Wilson, for his part, expects RiverBank’s partnership with Green Check to continue to grow, and he sees additional fintech alliances on the horizon.
“I believe that our partnership with Green Check will continue to grow,” he says. “As more and more businesses realize that they can have a digital‑first banking relationship, they’re going to choose something like Green Check’s accounts. We believe that we will have other fintech partners in the future, whether they are cannabis or not. We will expand that fintech future of RiverBank, and we welcome that. We think we’re very well positioned to capitalize on that.”
Federal policy developments could eventually reshape the landscape.
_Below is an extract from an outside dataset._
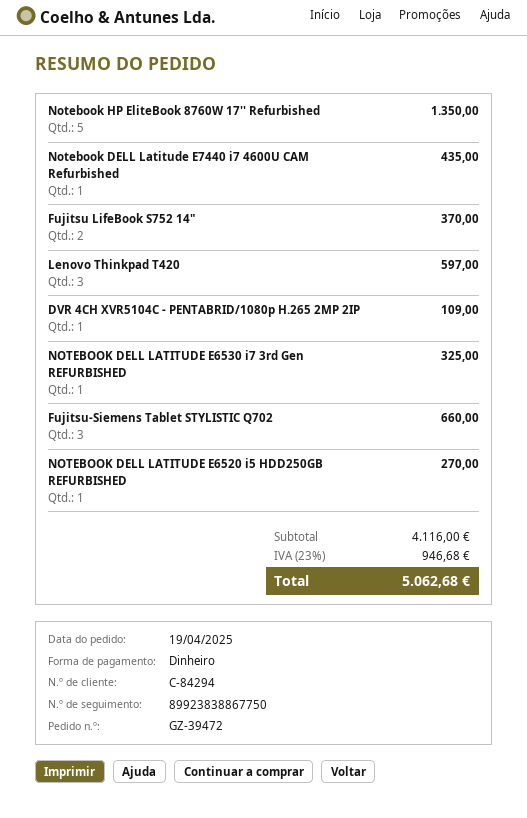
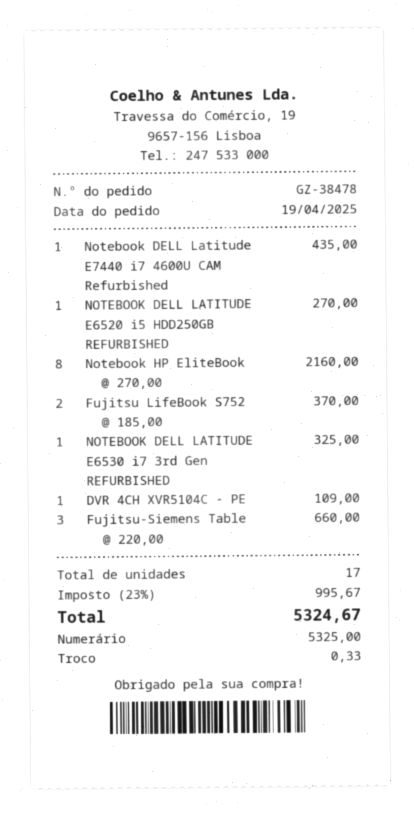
order number: GZ-39472 -> GZ-38478
Notebook HP EliteBook 8760W 17'' Refurbished: 5 for 1350.00 -> 8 for 2160.00
Lenovo Thinkpad T420: 3 for 597.00 -> none
tax: 23% = 946.68 -> 23% = 995.67
total: 5062.68 -> 5324.67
In addition to the stalled SAFER Banking Act, federal regulators are also evaluating a proposal to move marijuana from Schedule I to Schedule III under the Controlled Substances Act. As reported by the Raleigh, N.C., CPA and advisory firm Cherry Bekaert, the change would ease certain tax burdens on cannabis businesses but would not fully resolve banking access issues because the industry would remain federally illegal without congressional action.
For midcareer bankers working their way up the ladder, the evolution of cannabis banking offers a case study in how strategy, governance and technology intersect. In a world where Congress cannot deliver clarity and rescheduling stops short of full legitimacy, boardrooms — not Capitol Hill — will determine whether this line of business is an automatic “no,” a thoughtful “yes,” or a missed strategic opportunity.